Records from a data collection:
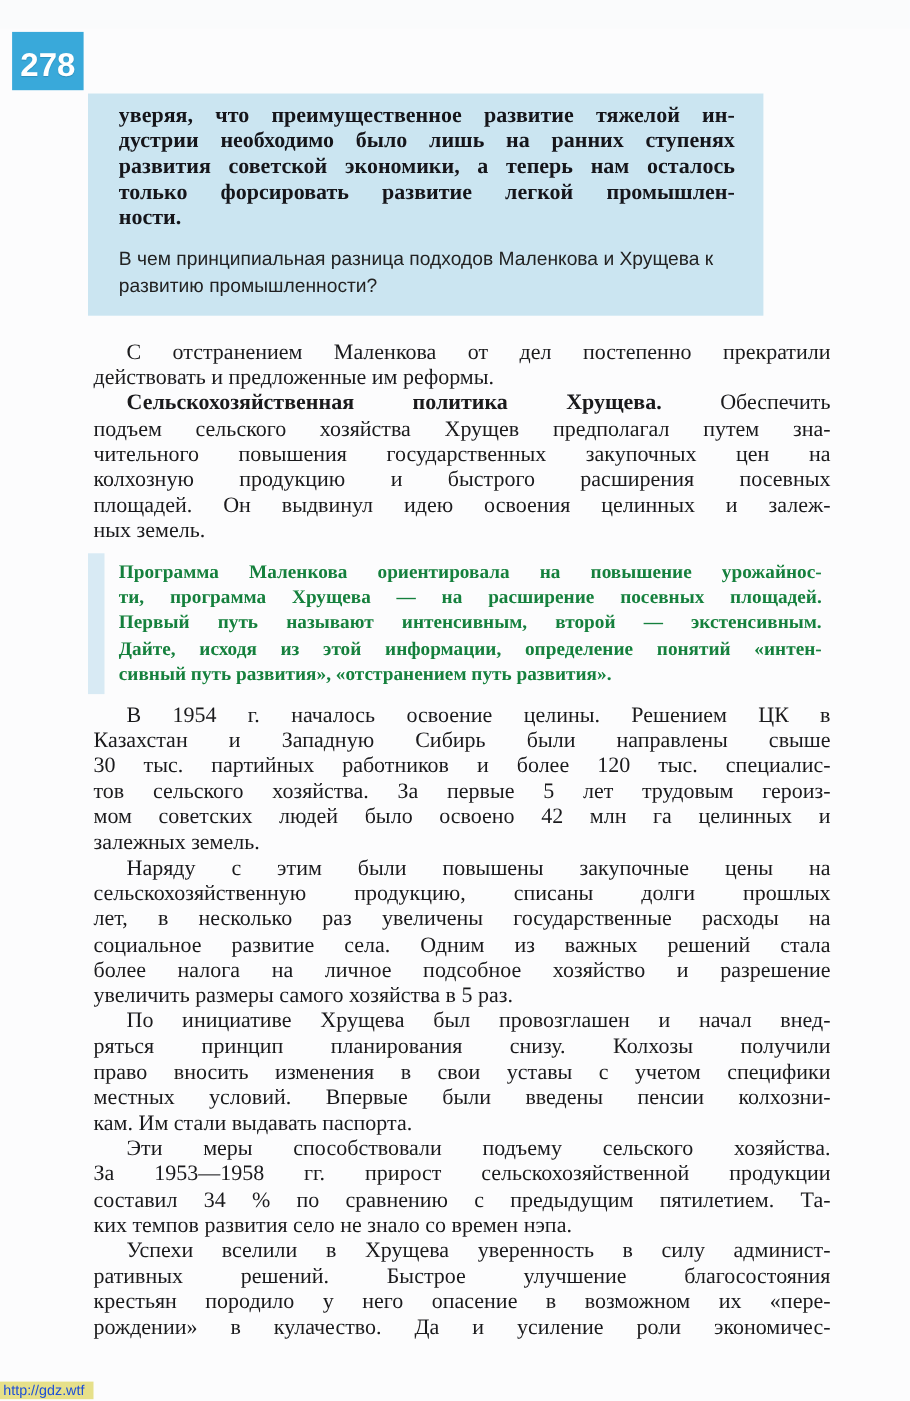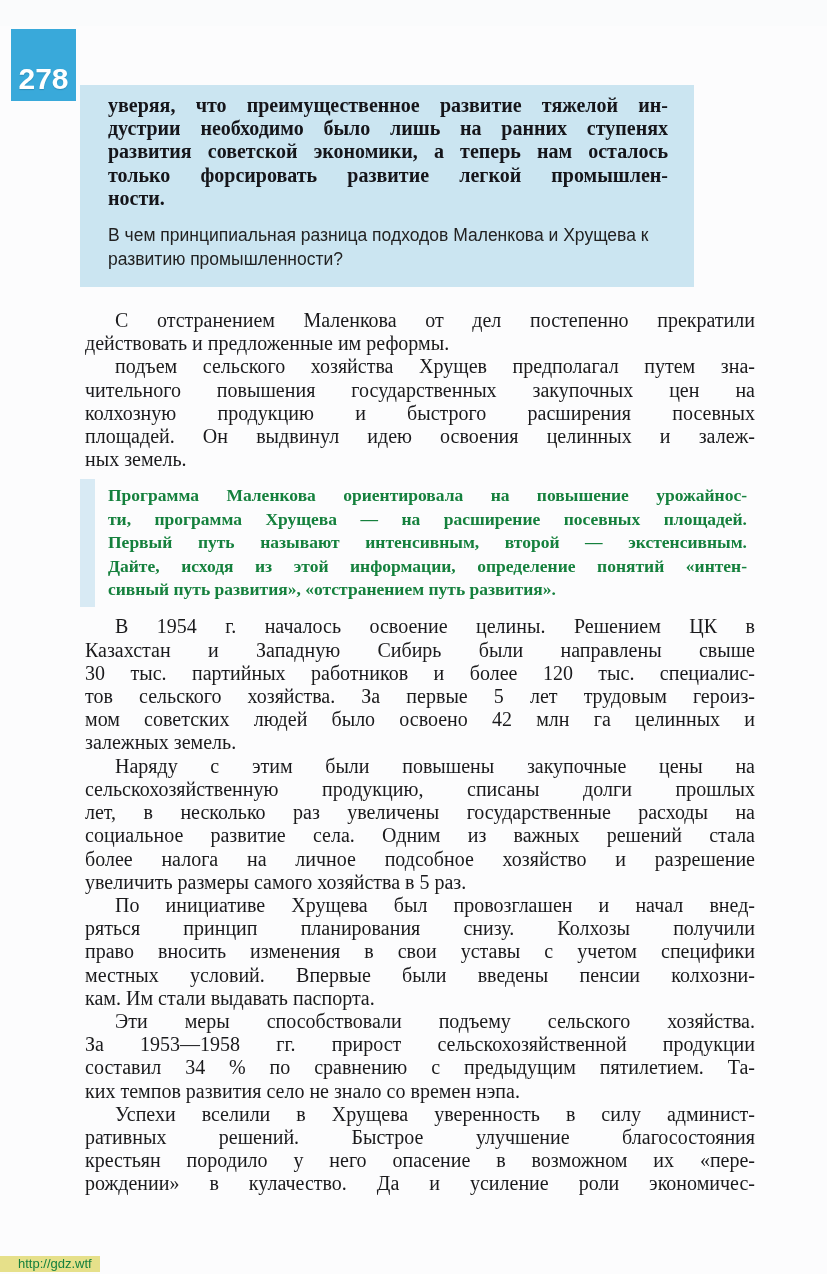--- a/index.html
+++ b/index.html
@@ -13,7 +13,7 @@
   .scan-top{position:absolute;left:0;top:0;width:827px;height:26px;background:#fafbfc;}
 
   .page-number{
-    position:absolute;left:11px;top:29px;width:65px;height:72px;
+    position:absolute;left:11px;top:29px;width:65px;height:53px;
     background:#39a9da;color:#ffffff;
     font-family:"Liberation Sans", sans-serif;font-weight:bold;font-size:30px;
     display:flex;align-items:flex-end;justify-content:center;

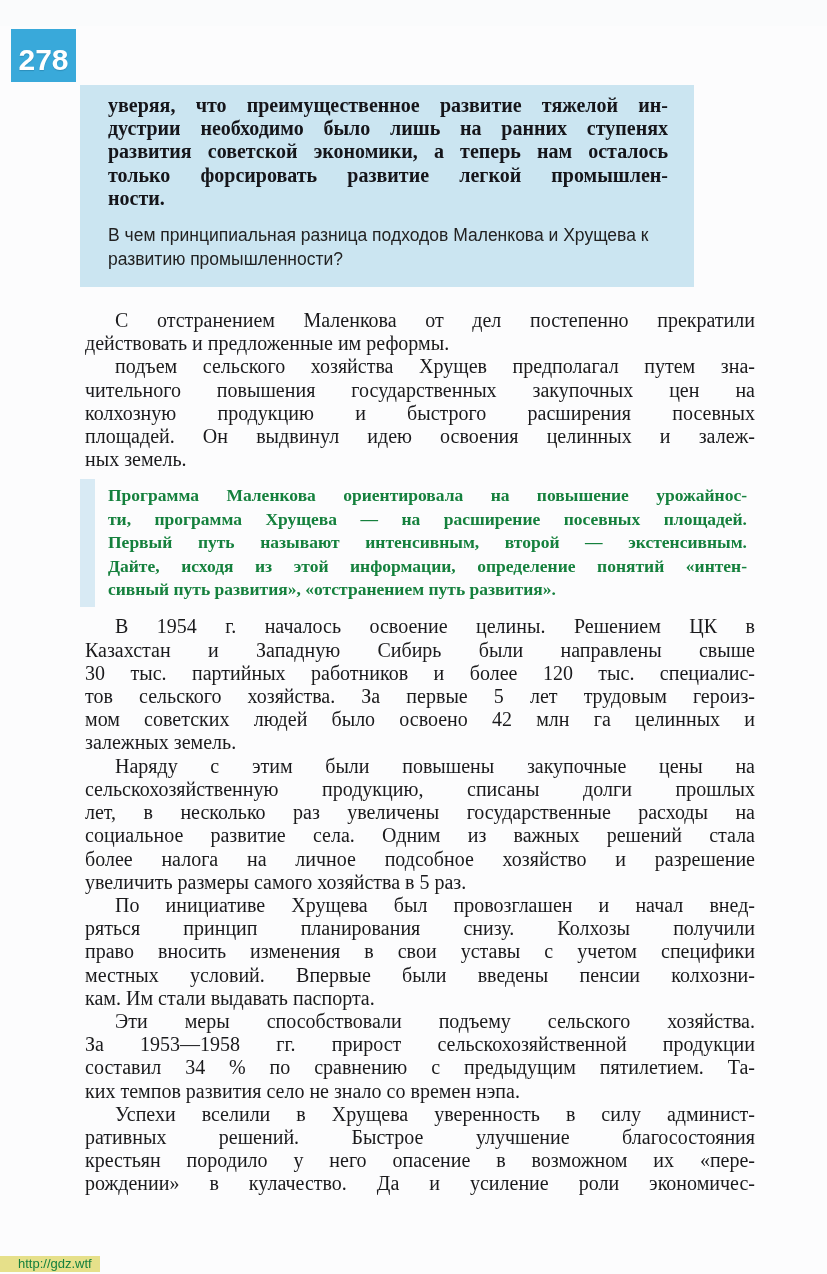--- a/index.html
+++ b/index.html
@@ -91,6 +91,7 @@
         <div class="line last">действовать и предложенные им реформы.</div>
       </div>
       <div class="para indent">
+        <div class="line"><b>Сельскохозяйственная политика Хрущева.</b> Обеспечить</div>
         <div class="line">подъем сельского хозяйства Хрущев предполагал путем зна-</div>
         <div class="line">чительного повышения государственных закупочных цен на</div>
         <div class="line">колхозную продукцию и быстрого расширения посевных</div>

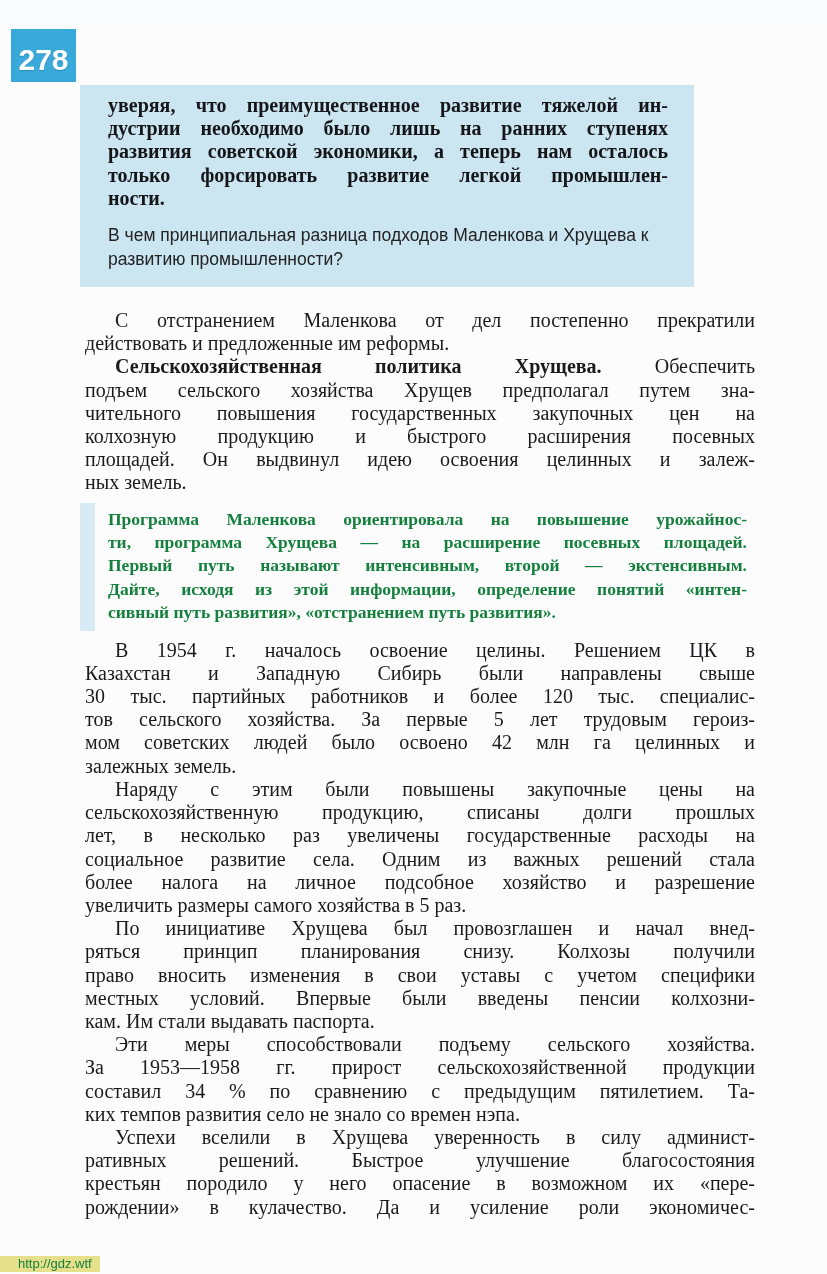--- a/index.html
+++ b/index.html
@@ -57,9 +57,9 @@
 
   .watermark{
     position:absolute;left:0;bottom:2px;
-    background:#e6e08a;color:#15803d;
+    background:#e6e08a;color:#1d4ed8;
     font-family:"Liberation Sans", sans-serif;font-size:13px;line-height:15px;
-    padding:0 8px 1px 18px;
+    padding:0 8px 1px 3px;
   }
 </style>
 </head>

- _About this task_: All of the data above needs to be given again exactly. Leave out each image.

- _Answer to this exercise_:
--- a/index.html
+++ b/index.html
@@ -13,7 +13,7 @@
   .scan-top{position:absolute;left:0;top:0;width:827px;height:26px;background:#fafbfc;}
 
   .page-number{
-    position:absolute;left:11px;top:29px;width:65px;height:72px;
+    position:absolute;left:11px;top:29px;width:65px;height:53px;
     background:#39a9da;color:#ffffff;
     font-family:"Liberation Sans", sans-serif;font-weight:bold;font-size:30px;
     display:flex;align-items:flex-end;justify-content:center;

--- a/index.html
+++ b/index.html
@@ -91,6 +91,7 @@
         <div class="line last">действовать и предложенные им реформы.</div>
       </div>
       <div class="para indent">
+        <div class="line"><b>Сельскохозяйственная политика Хрущева.</b> Обеспечить</div>
         <div class="line">подъем сельского хозяйства Хрущев предполагал путем зна-</div>
         <div class="line">чительного повышения государственных закупочных цен на</div>
         <div class="line">колхозную продукцию и быстрого расширения посевных</div>

--- a/index.html
+++ b/index.html
@@ -57,9 +57,9 @@
 
   .watermark{
     position:absolute;left:0;bottom:2px;
-    background:#e6e08a;color:#15803d;
+    background:#e6e08a;color:#1d4ed8;
     font-family:"Liberation Sans", sans-serif;font-size:13px;line-height:15px;
-    padding:0 8px 1px 18px;
+    padding:0 8px 1px 3px;
   }
 </style>
 </head>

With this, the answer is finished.